‘B en W, gemeenteraad, jullie zijn aan zet’. Het is volgens Deetman de logische conclusie van het rapport van “zijn” adviesgroep. Voor zijn toelichting en het programma van het stadsgesprek is veel publieke belangstelling. In een afgeladen zaal van het Prinsenkwartier ziet gastheer Jan Kadijk (TOP Delft) ‘een prachtige afspiegeling van de Delftse samenleving.’
Eigen koers
Dat Delft mag bogen op een rijk verleden en het vermogen heeft om zichzelf een rijke toekomst te bezorgen, ‘zou iedereen in de Randstad, in de Metropoolregio Rotterdam Den Haag, in Nederland en buiten Nederland moeten weten’, aldus Deetman. Dat het stadsbestuur de status van artikel-12 gemeente heeft weten af te wenden, wil niet zeggen dat de financiële risico’s van tafel zijn, zegt Deetman, maar het betekent wel dat je je eigen koers kunt bepalen. Dit is evengoed aan de Delftse samenleving als aan de politiek, zegt hij nadrukkelijk. In de Haagse departementen doet men volgens Deetman graag zaken met gemeenten die bestuurskracht tonen. ‘Vandaar dat de adviesgroep heeft gezegd dat aan het rapport een conclusie moet kunnen worden verbonden die breed wordt gedragen, op een termijn van 10 tot 15 jaar.’ Het rapport bevat dan ook geen gloednieuwe ideeën, wel een serie aanbevelingen ten gunste van een structurele aanpak. ‘U heeft goud in handen.
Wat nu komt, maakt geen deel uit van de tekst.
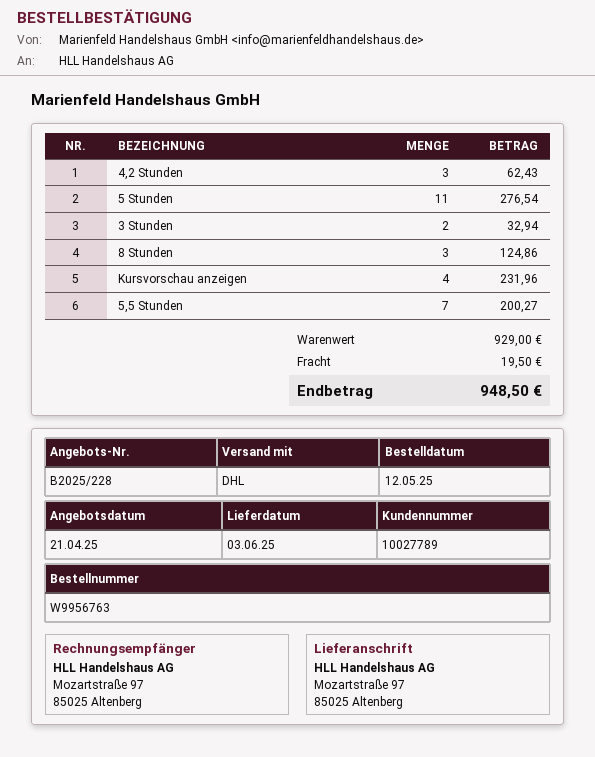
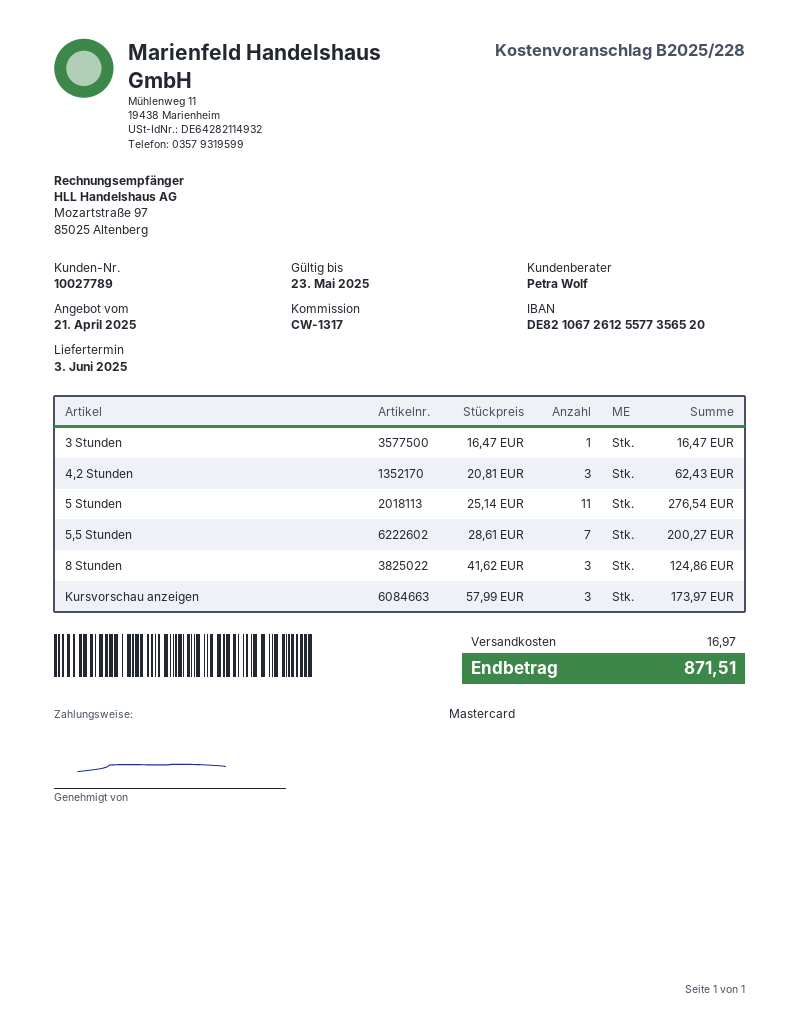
3 Stunden: 2 for 32.94 -> 1 for 16.47
Kursvorschau anzeigen: 4 for 231.96 -> 3 for 173.97
shipping: 19.50 -> 16.97
total: 948.50 -> 871.51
Dat is uw kracht. Nu moet u aan de slag.’
Uitvoeringsagenda
De adviesgroep heeft vijf samenhangende thema’s benoemd. Het college van B en W wordt geadviseerd voor elk thema een uitvoeringsagenda op te stellen, met een duidelijk tijdpad en dito prioritering. Deetman: ‘Hier en daar moet je zaken in mootjes knippen.’
Universiteitsstad?
In verschillende opzichten is TU Delft de grootste partner van de gemeente, stelt Deetman, niet in de laatste plaats vanwege de internationale statuur van de instelling en de verdergaande internationalisering waarop het universiteitsbestuur inzet. “Samenwerken” luidt daarom het devies, ‘nog meer dan nu het geval is.’ Dit betekent onder meer dat Delft een accomoderende gemeente moet zijn. De universiteit is onvoldoende zichtbaar in de stad, waardoor Delft de uitstraling van een echte universiteitsstad ontbeert, stelt de adviesgroep vast. Bovendien is een grote hoeveelheid kenniswerkers die in Delft emplooi vindt, niet anderszins aan de stad verbonden. De hiermee gepaard gaande baten blijven dus uit. Deetman: ‘”Hoe kan ik mensen aan de stad binden?” is een cruciale vraag?’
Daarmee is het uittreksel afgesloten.